SPEAKER_02I I went to a doctor one time in Chicago and he told me that you can have three hot dogs a year. This is not a joke. He's he said you have three hot dogs a year, any more than that, you're guaranteed cancer. I'm not kidding. He told me that.
SPEAKER_01But I sell three hot dogs to one guy at a time.
SPEAKER_02Yeah. I there it's not good for you. Processed meat shoved into an uh who knows what, but hopefully animal, uh, intestine.
SPEAKER_01You're talking you don't know my hot dogs.
SPEAKER_02Yeah, okay. Just run down what's in your hot dogs.
SPEAKER_01Well, we get them from Hormel. Okay. Those are the best dogs. And let me just tell you some people they've in the ballparks, they've taken away Hormel hot dogs. Biggest mistake of their life. Nobody likes nobody likes what you're talking about. Processed meats. So, yes, I use dogs, I use turkeys, I use the local badgers of Wisconsin, whatever. These are local meats.
SPEAKER_02Okay, these aren't brands. You actually use dogs and badgers?
SPEAKER_01Those go into the hut duck.
SPEAKER_02And are you grinding do you have like a meat grinder at home?
SPEAKER_01Are you- I leave that to Hormel.
SPEAKER_02Wait, so Hormel now has a line of exotic Wisconsin meats.
SPEAKER_01Well, I catch the animals, I send them to Hormel.
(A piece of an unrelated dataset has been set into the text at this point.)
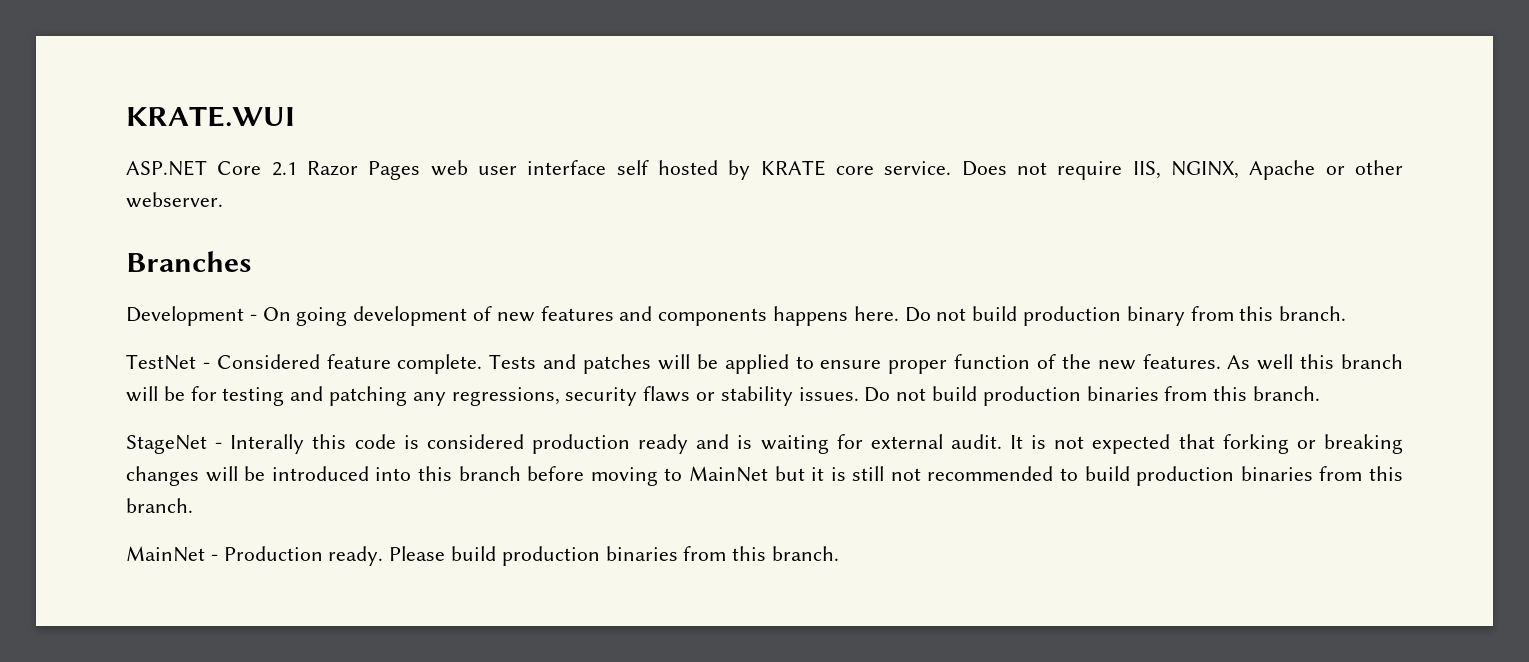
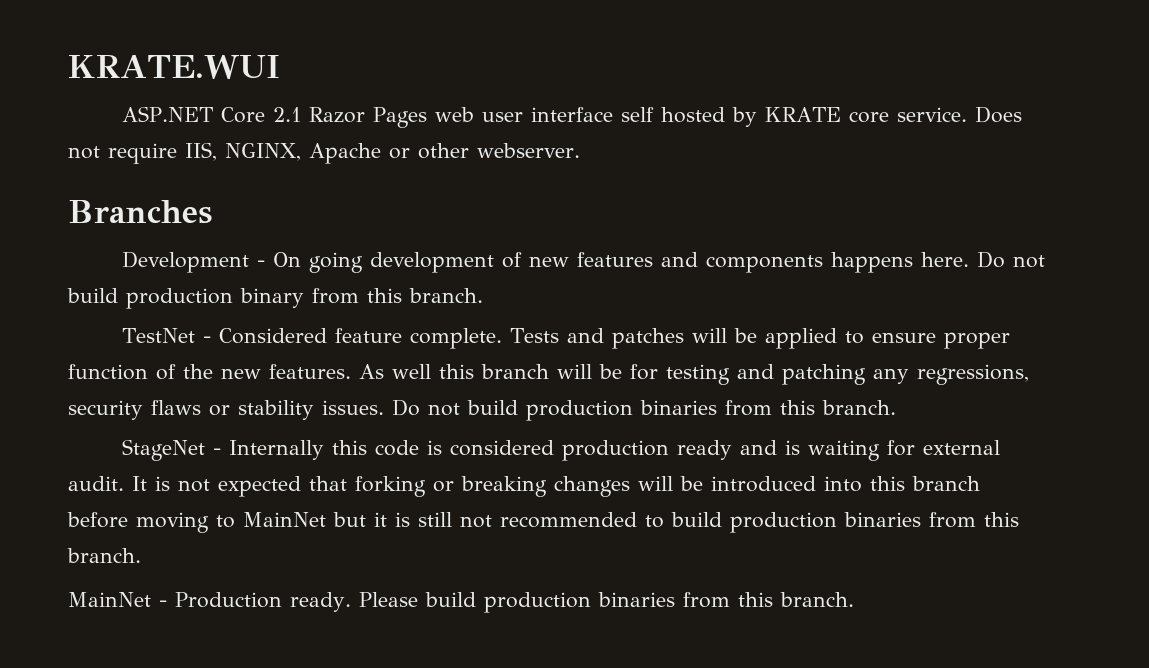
[230,434,305,454] Interally -> [228,440,324,460] Internally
It's very ethical.
SPEAKER_02Yeah, very economical too. If you're doing the meat uh capturing and uh you supply, you're their meat supplier for your own hot dogs.
SPEAKER_01For my own, yeah.
SPEAKER_02You're eat eating your own supply. Um well, I am really glad you came in. I'm sorry that I asked about a sport that you have no interest in. Oh, it's fine.
SPEAKER_01I'm glad we got off of that baseball thing.
SPEAKER_02Yeah. Uh and I hope that you don't die from eating uh pickled relish.
SPEAKER_01So yeah, but I I hope your producers do a better job if you have any other guests. You know, yeah.
SPEAKER_02I'll certainly talk to Adam.
SPEAKER_01Okay, thank you. Thanks for coming in. But but it was good to meet you and talk about the art of hot dog.
SPEAKER_02Hotduggering. Hot hot doggering. Hut Duggering? Hut Duggus?
SPEAKER_01Uh Hut Dugger? Well, I majored in hotdog marketing. Maybe you can call it hot dogging.
SPEAKER_02It's called hot dogging.
SPEAKER_01Yeah, I do I do, I love hot hot dogging.
SPEAKER_02Well, happy hot dogging.
SPEAKER_01Thank you.
SPEAKER_00Well, there you have it. That was Frankie Dashand. And he has left the studio. He stood up and walked out without even looking in my direction. Just zero acknowledgement whatsoever. He was genuinely pretty PO'd about the whole baseball thing. I guess mustered on my face for getting that wrong or misinterpreting the fact that he was wearing a shirt that reads I heart baseball. And on the back, now that I've seen him leave, it says Take me out to the ball game. Well, best of luck to you out at the express game. If a foul ball should take a wild slice in your direction, best of luck.